The records below are to be reproduced exactly, with the pictures left out.

*** Block opens ***

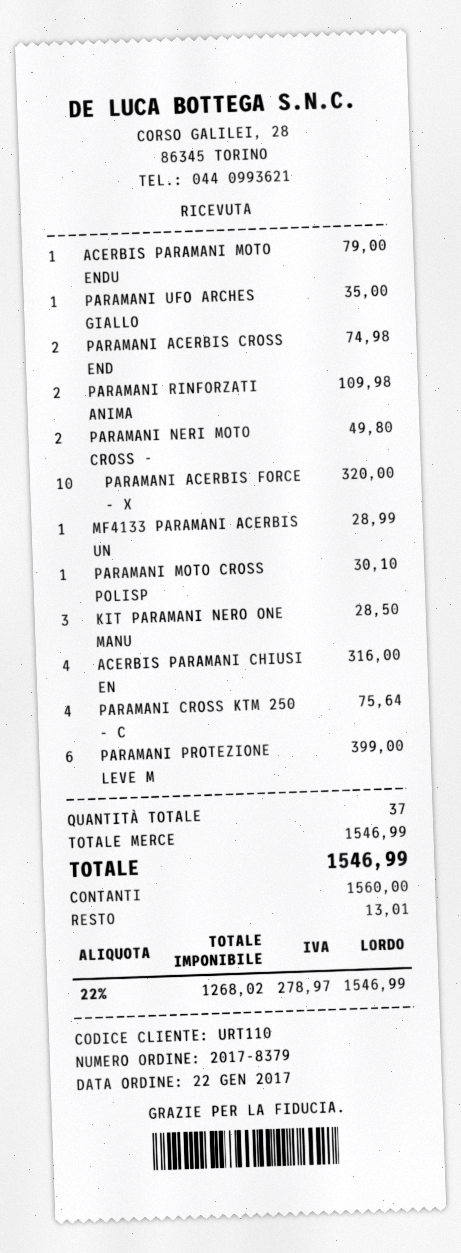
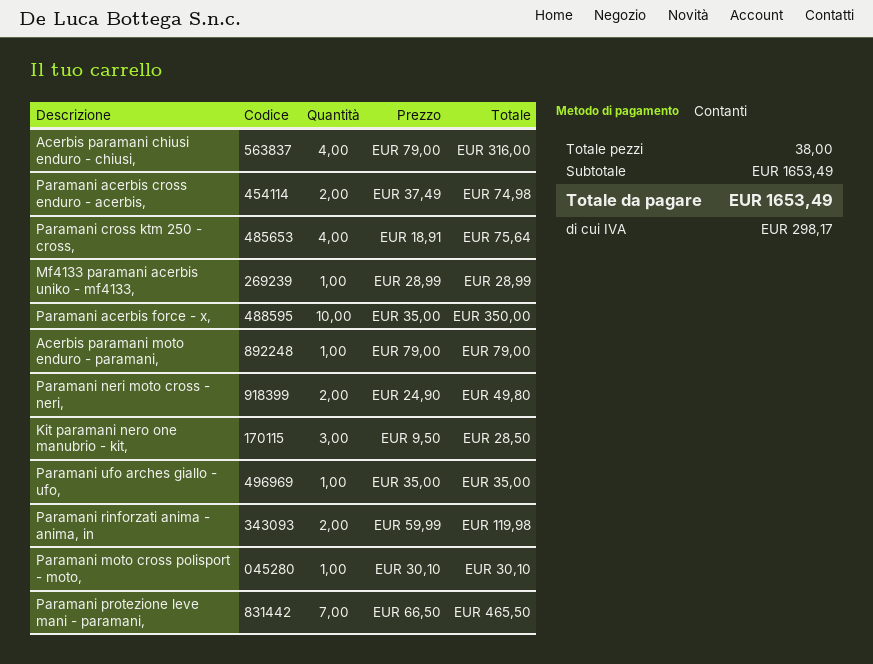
PARAMANI RINFORZATI ANIMA: 2 for 109.98 -> 2 for 119.98
PARAMANI ACERBIS FORCE - X: 10 for 320.00 -> 10 for 350.00
PARAMANI PROTEZIONE LEVE M: 6 for 399.00 -> 7 for 465.50
total quantity: 37 -> 38
subtotal: 1546.99 -> 1653.49
tax: 278.97 -> 298.17
total: 1546.99 -> 1653.49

*** Block closes ***

* [Solution for this problem]:
PARAMANI RINFORZATI ANIMA: 2 for 109.98 -> 2 for 119.98
PARAMANI ACERBIS FORCE - X: 10 for 320.00 -> 10 for 350.00
PARAMANI PROTEZIONE LEVE M: 6 for 399.00 -> 7 for 465.50
total quantity: 37 -> 38
subtotal: 1546.99 -> 1653.49
tax: 278.97 -> 298.17
total: 1546.99 -> 1653.49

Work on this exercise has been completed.